The IRS started mailing the economic stimulus checks last Sunday, and Goldman Sachs has already compiled a list of the 10 companies that will benefit most from the extra cash: Cheesecake Factory, Best Buy, Darden Restaurants, Home Depot, JC Penney, Kroger, Kohl's, Royal Caribbean, Safeway, and, of course, Wal-Mart. (Wal-Mart was an easy guess considering that 8% of U.S. retail sales already go there.) Goldman Sachs' list looks a little strange to me. It includes no bars or lotteries. I guess you can get a drink at Cheesecake Factory or Darden, but geesh... who wants to? Also, Royal Carribbean? I know little about cruises, and have never been on one, but what's Royal Caribbean doing on Goldman's list? A $600 cruise? To where, Detroit?
In the same way that I wonder if anyone actually thinks the TSA makes air travel safer, I am amazed that anyone actually thinks a bunch of $600 checks will do the economy any real good. The money was ours to begin with. The government doesn't make real money, they just take yours and mine, though lately they have sure printed a great deal of fiat money, thus diluting what they left us. That fiat money, by the way, has largely gone into the balance sheets of financial institutions. The same guys that brought you those wonderful "liar loans" called ARMs, and passed the (promise of a) buck right along to Fannie Mae who paid them their cut and spread around the fiscal virus to investors in big packaged portfolios called mortgage derivatives. The virus spread like wildfire. Bear Stearns, the investment bank that you and I are helping to bail out, got a lot. China got some. Eventually and inexorably it all spread to you and me in the form of one the most greed festooned recessions in decades.

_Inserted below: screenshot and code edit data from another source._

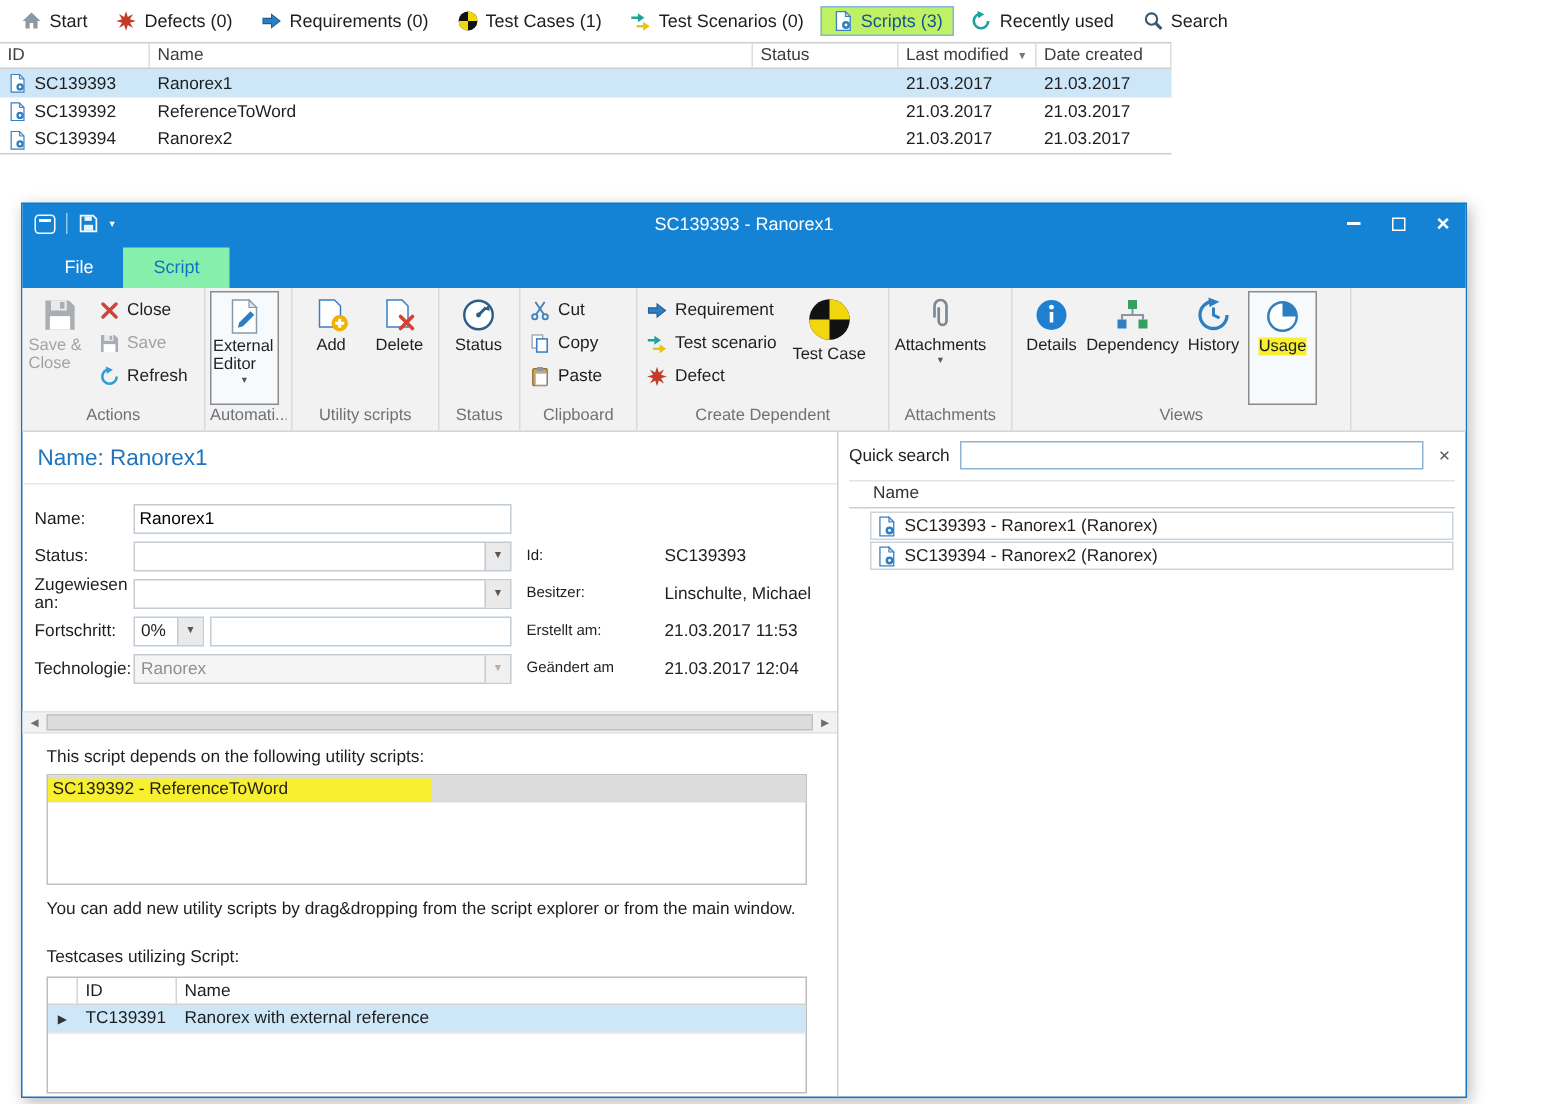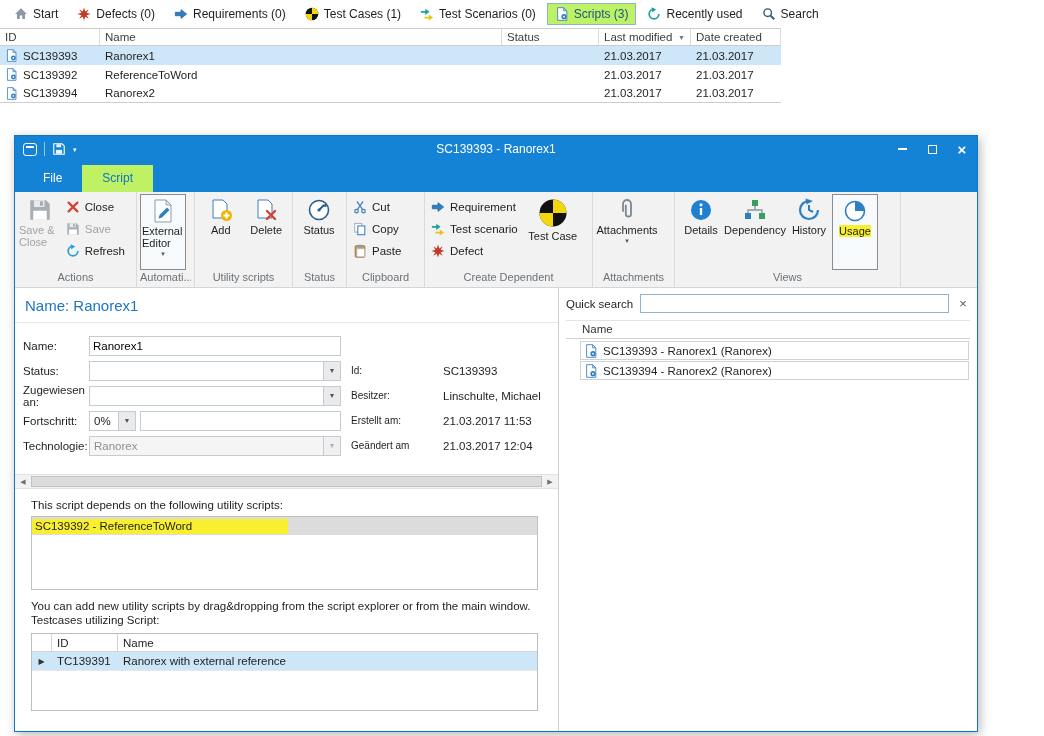"Start" .topbar { align-items: none -> center }
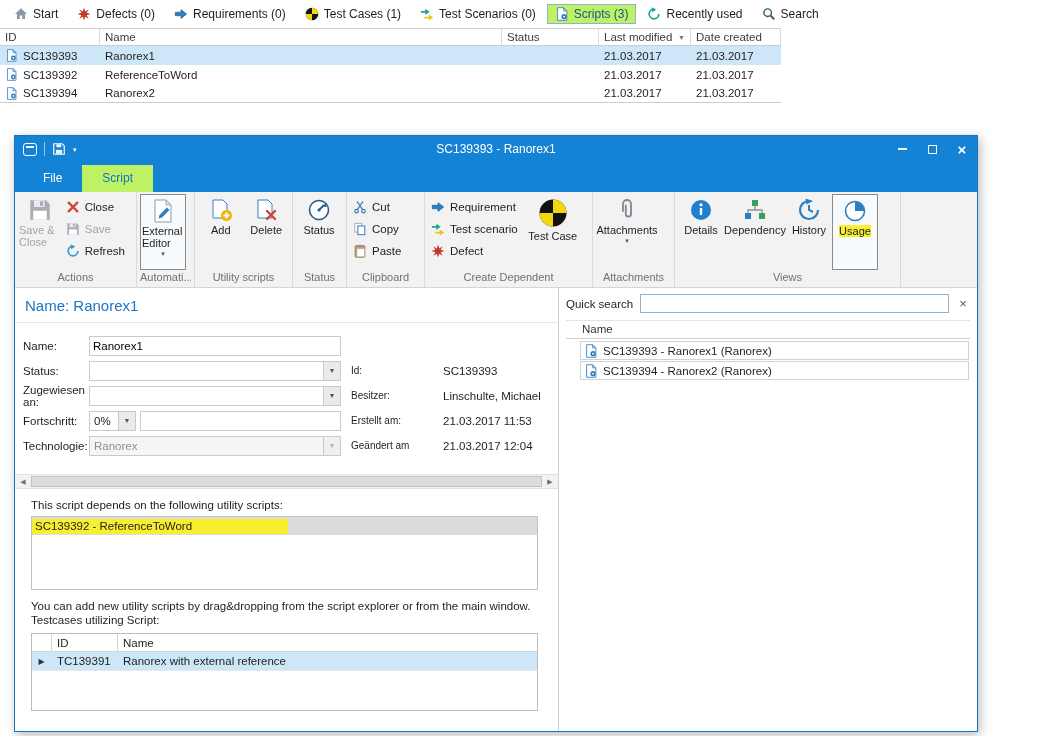"Script" .rtab.active { background: #bef264 -> #86efac }
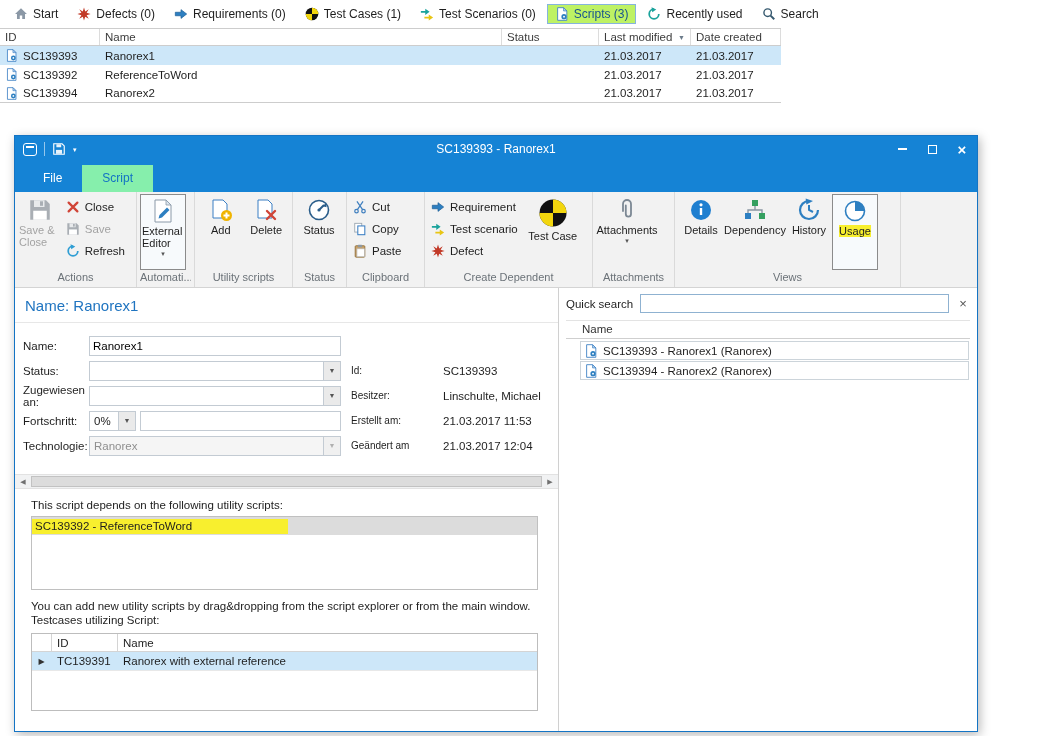"Testcases utilizing Script:" .tclabel { margin-top: 2px -> 20px }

Oh, and the fiat money the fed is printing? Well, it comes vis-a-vis the declining fed rate, which was dropped another quarter of a percent just today. The fed rate is what bankers use to loan to other bankers, usually to help that banker meet his reserve requirements. The effect, however, is supposed to trickle down into the economy by stimulating borrowing to buy more consumer goods and capitalize enterprise. Let me ask you, has your credit card company offered to lower it's interest rate on balances held in your account? Have you tried to get a mortgage lately, or a small business loan? How about a student loan? The stuff grown men and women take seriously is really unbelievable.

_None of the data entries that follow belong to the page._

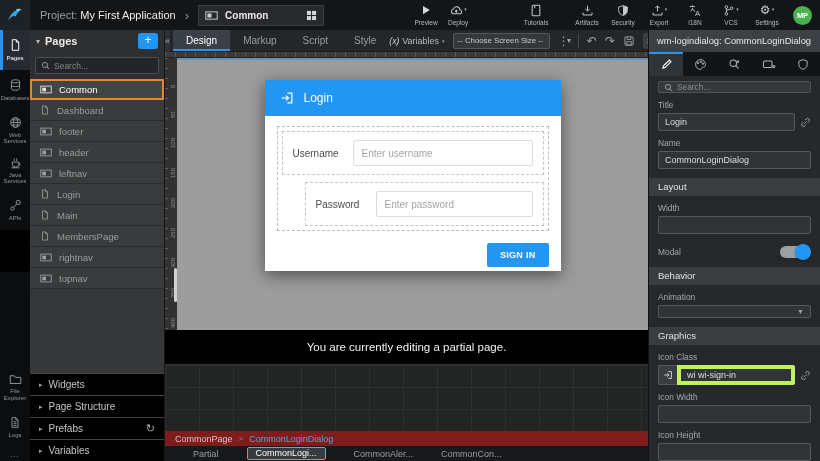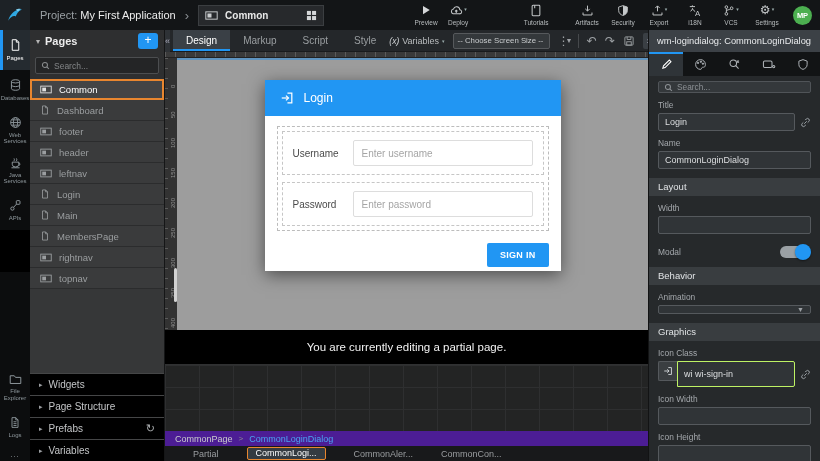"Password" .field-row + .field-row { margin-left: none -> 23px }
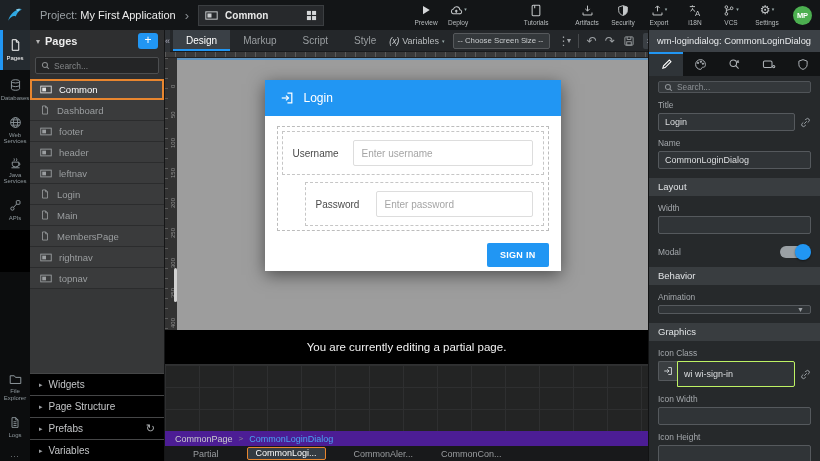"wi wi-sign-in" .icc-input { border: 1px solid #bef264 -> 4px solid #bef264; height: 26px -> 20px }
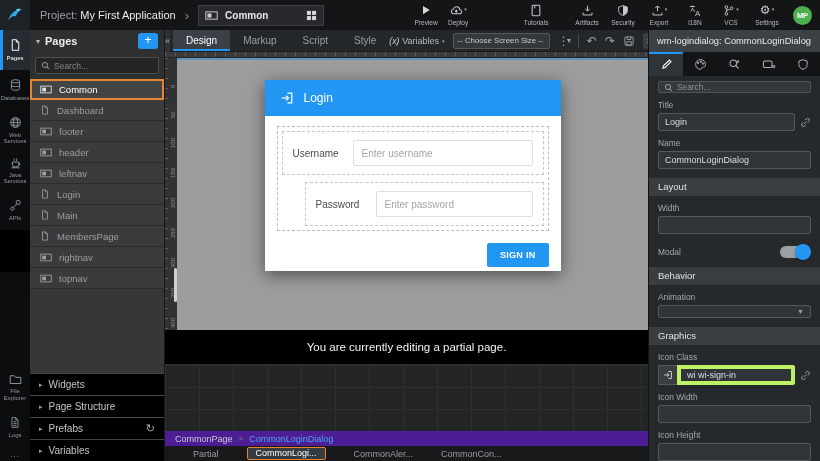"CommonPage" .breadcrumb-bar { background: #4c1d95 -> #7f1d1d }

As of last April 15th (tax day) the cost of the Iraq war had already been $522.5B. Today is the fifth anniversary of President Bush's "mission accomplished" speech made aboard the USS Abraham Lincoln in which he declared "major combat operations in Iraq have ended". That $522.5B is equal to $18.54 each for every person living in the U.S. That is your real cost if you are a taxpayer. The economic incentive package is supposed to provide $600 for each taxpayer, plus $300 for each dependent child. So for many of you, this all may seem like a good deal. Spend $18.54 and get back $600 or more. But don't forget to calculate the .0014% of an American military person's life that each and every person must bear. I wonder what is the cost of that? That is, of course, without calculating the cost of 1,205,025 Iraqi lives caused by the war there. But we shouldn't be bothered with that, right? Or how about the 309 other coalition troops? Peanuts yea? Maybe you feel, as some do, that those other coalition members are slackers. The stuff grown men and women do not take seriously is really unbelievable.
You know all those big Hollywood movies based on garish comic book story lines? I mean movies like “Batman”, “Sin City”, “Shoot em up”, etc.? The more I read the financial and political headlines the more I think we have entered a period of art imitating life. I can make more sense of a Salvador Dali painting then I can of what is happening today.